17 May 2021 | 12:18 UTC — London

BECCS beats hydrogen for decarbonizing steel in Europe: ArcelorMittal

Highlights

CO2 over Eur100/mt needed with today's green H2 costs

Hydrogen not competitive for steel this decade

ArcelorMittal targets 30% CO2 reduction by 2030

Bioenergy with carbon capture and storage (BECCS) offers a more cost-effective, readily available solution for decarbonizing the steel industry in Europe than clean hydrogen, steel producer ArcelorMittal's head of strategy David Clarke said May 17.

Looking at four key factors the company uses to assess renewable pathways -- existing technology, availability of clean energy systems, the economics and other benefits beyond steel decarbonization -- ArcelorMittal viewed BECCS as the solution with the most promise, Clarke said at the online BNEF summit.

"We know biomass worked as a replacement for coal," he said. "We've been using it in our operations in Brazil and other places for many, many years. We have a project in Belgium that we'll be starting up next year using waste wood, using that to make bio-coal," with a project to take the emissions from the bio-coal to produce bioethanol.

Though biomass is a finite resource, ArcelorMittal does not see an issue with availability.

"We believe when you look at the numbers and the availability, and especially when you look at waste streams, that there is potential and not a big issue with the availability," Clarke added.

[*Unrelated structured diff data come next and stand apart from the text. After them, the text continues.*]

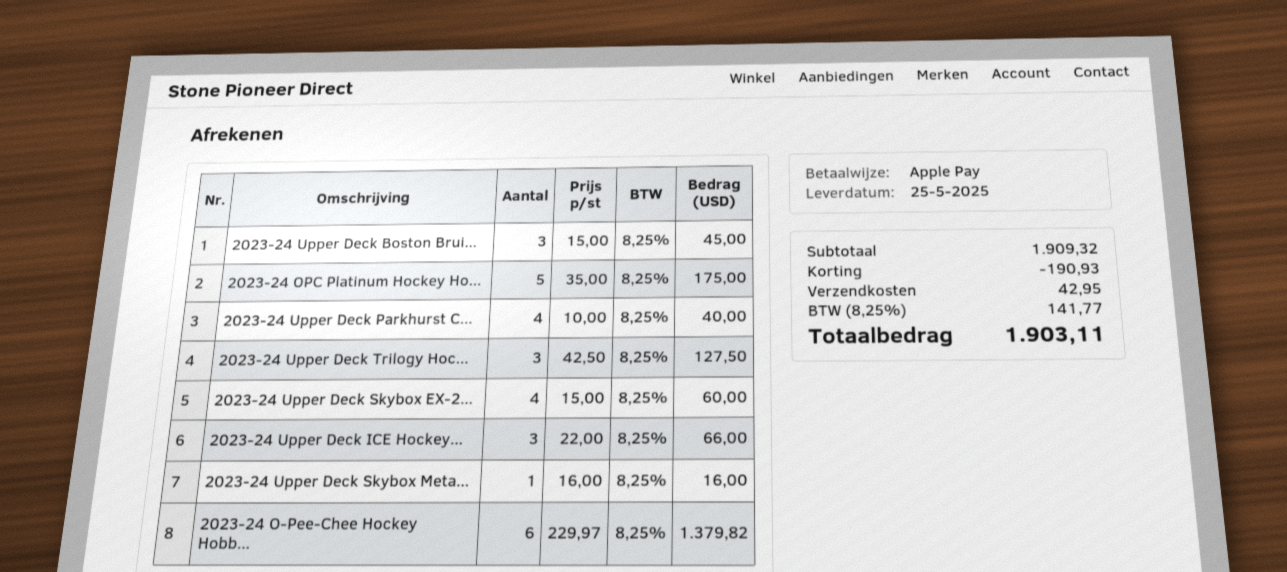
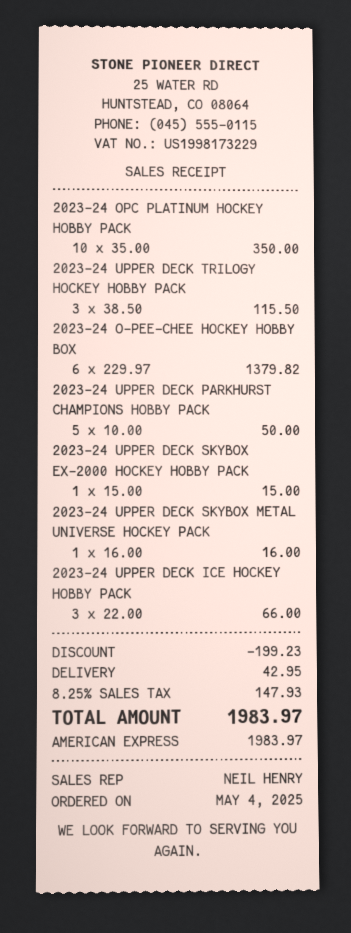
payment method: Apple Pay -> American Express
2023-24 Upper Deck Boston Brui...: 3 x 15.00 = 45.00 -> none
2023-24 OPC Platinum Hockey Ho...: 5 x 35.00 = 175.00 -> 10 x 35.00 = 350.00
2023-24 Upper Deck Parkhurst C...: 4 x 10.00 = 40.00 -> 5 x 10.00 = 50.00
2023-24 Upper Deck Trilogy Hoc...: 3 x 42.50 = 127.50 -> 3 x 38.50 = 115.50
2023-24 Upper Deck Skybox EX-2...: 4 x 15.00 = 60.00 -> 1 x 15.00 = 15.00
discount: 190.93 -> 199.23
tax: 8.25% = 141.77 -> 8.25% = 147.93
total: 1903.11 -> 1983.97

Clarke noted though that the supply chains and CCS facilities required needed to be built.

Hydrogen shortcomings

Clarke said that while the technology was proven for hydrogen produced either by electrolyzing water with renewable power, or through steam methane reforming with CCS, the economics would be a barrier to using clean hydrogen in the steel sector.

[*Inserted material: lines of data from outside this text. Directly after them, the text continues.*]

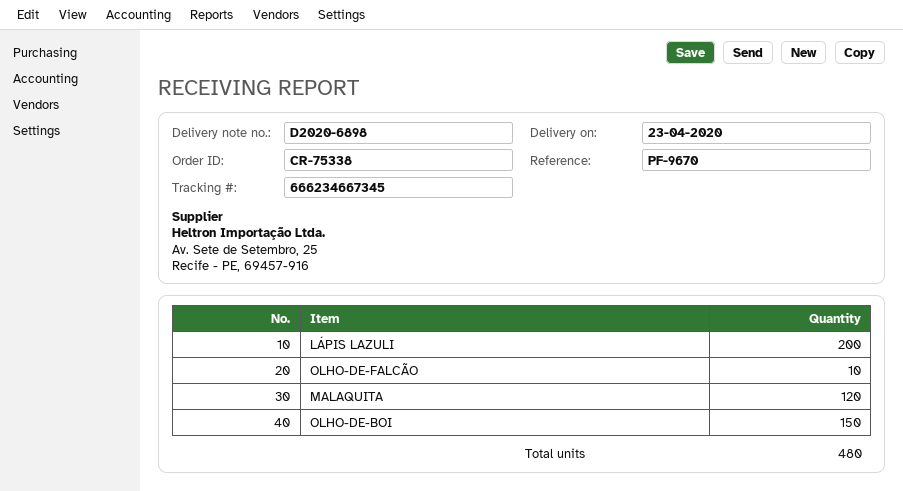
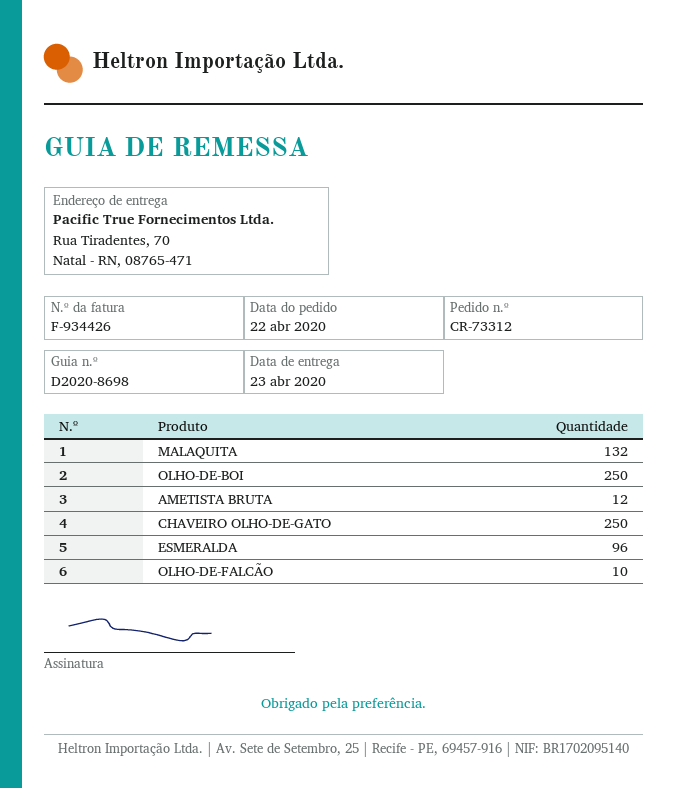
order number: CR-75338 -> CR-73312
delivery note number: D2020-6898 -> D2020-8698
LÁPIS LAZULI: 200 -> none
MALAQUITA: 120 -> 132
OLHO-DE-BOI: 150 -> 250
AMETISTA BRUTA: none -> 12
CHAVEIRO OLHO-DE-GATO: none -> 250
ESMERALDA: none -> 96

"The cost and economics of making steel using hydrogen are very expensive today," he said. "We can imagine how hydrogen costs might evolve going forward, but it fundamentally centers on the cost of clean electricity, which, again, we're looking at least a 10, if not 20-year horizon before we see those economics being positive.

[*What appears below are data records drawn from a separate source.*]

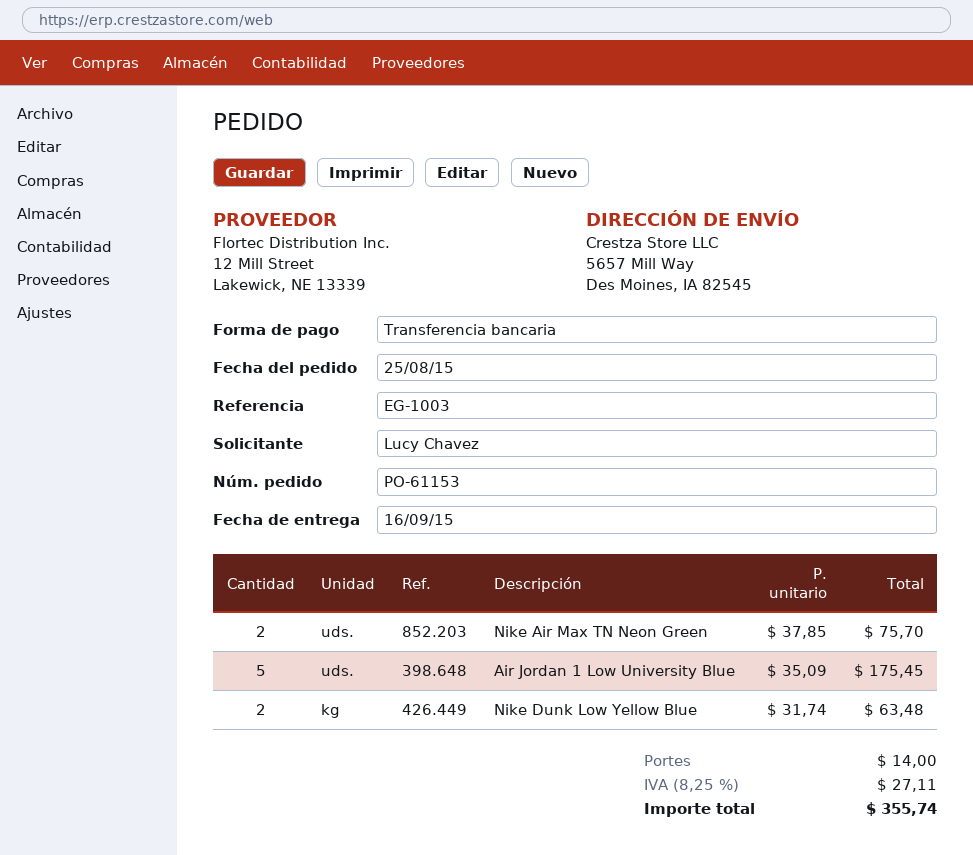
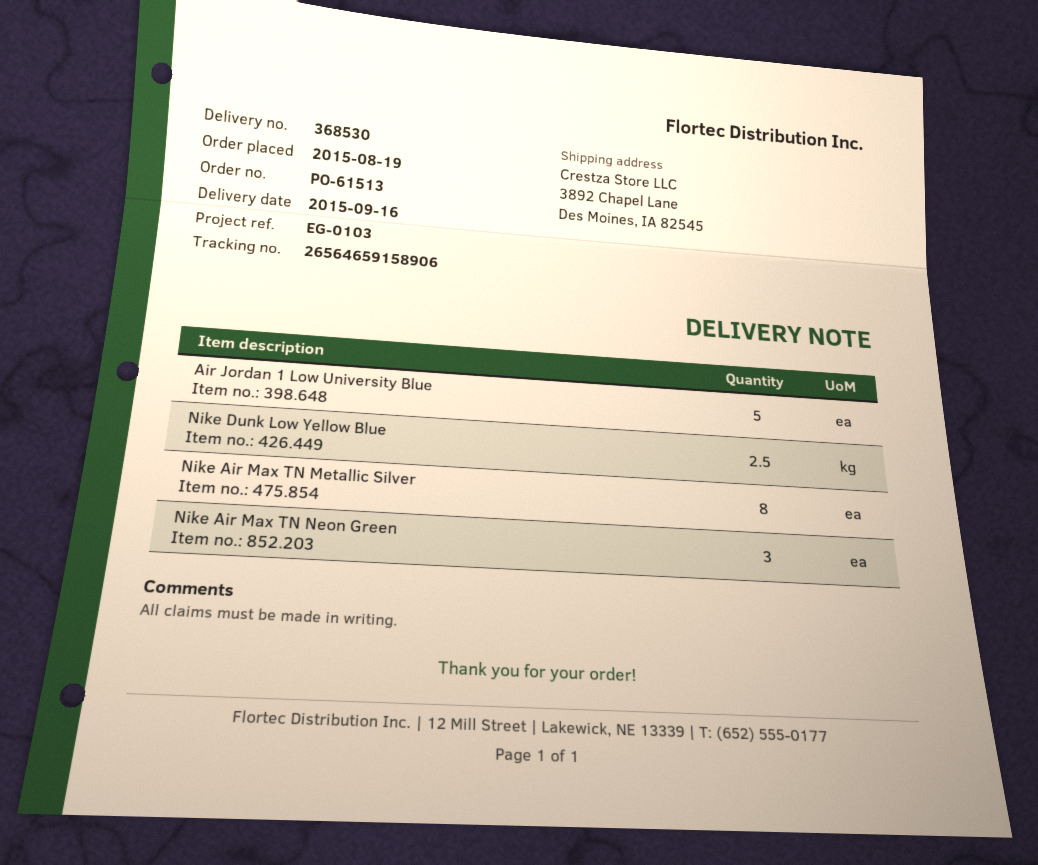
order number: PO-61153 -> PO-61513
order date: 2015-08-25 -> 2015-08-19
reference: EG-1003 -> EG-0103
ship to: 5657 Mill Way, Des Moines, IA 82545 -> 3892 Chapel Lane, Des Moines, IA 82545
Nike Air Max TN Neon Green: 2 -> 3
Nike Dunk Low Yellow Blue: 2 -> 2.5
Nike Air Max TN Metallic Silver: none -> 8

"We don't have that kind of timescale in which to make some meaningful dent in the emissions from steel making today, at least in Europe."

With green hydrogen production costs where they currently are, a carbon price "in the few hundreds" of euros would be needed to make hydrogen cost-competitive, Clarke said, versus a carbon price of below Eur100/mt ($121/mt) for other solutions.

"A scenario where you can get hydrogen well below $1/kg or something like that, then things can change," he added.

S&P Global Platts last assessed the cost of producing hydrogen via alkaline electrolysis in the Netherlands (including capex) at Eur4.36/kg May 14. PEM electrolysis production was assessed at Eur5.47/kg, while blue hydrogen production by steam methane reforming (including carbon, CCS and capex) was Eur2.26/kg.

EU Allowance futures prices for December 2021 delivery on the ICE Futures Europe exchange rallied to an all-time closing high of Eur56.65/mt May 14.

Negative emissions

Clarke said that a major advantage BECCS had in ArcelorMittal's view was its scope to be carbon negative.

"If you feed steelmaking from fundamentally renewable sources of carbon, combine that with CCU and CCS, then the steel sector not only becomes carbon neutral but potentially a carbon sink."

ArcelorMittal has committed to a 30% reduction in its CO2 emissions by 2030, from 2018 levels.

Clarke said the company was technology neutral in achieving this goal, but "we're going to have to use other vectors than hydrogen because it's just not going to be ready or available or more cost effective."

Another option the company is exploring is direct electrolysis, he added.

If it is a viable steel production pathway, "that takes out the whole need for hydrogen, which is effectively a molecule we're creating as an intermediate step between the clean electrons and the reduction of the iron ore," he said.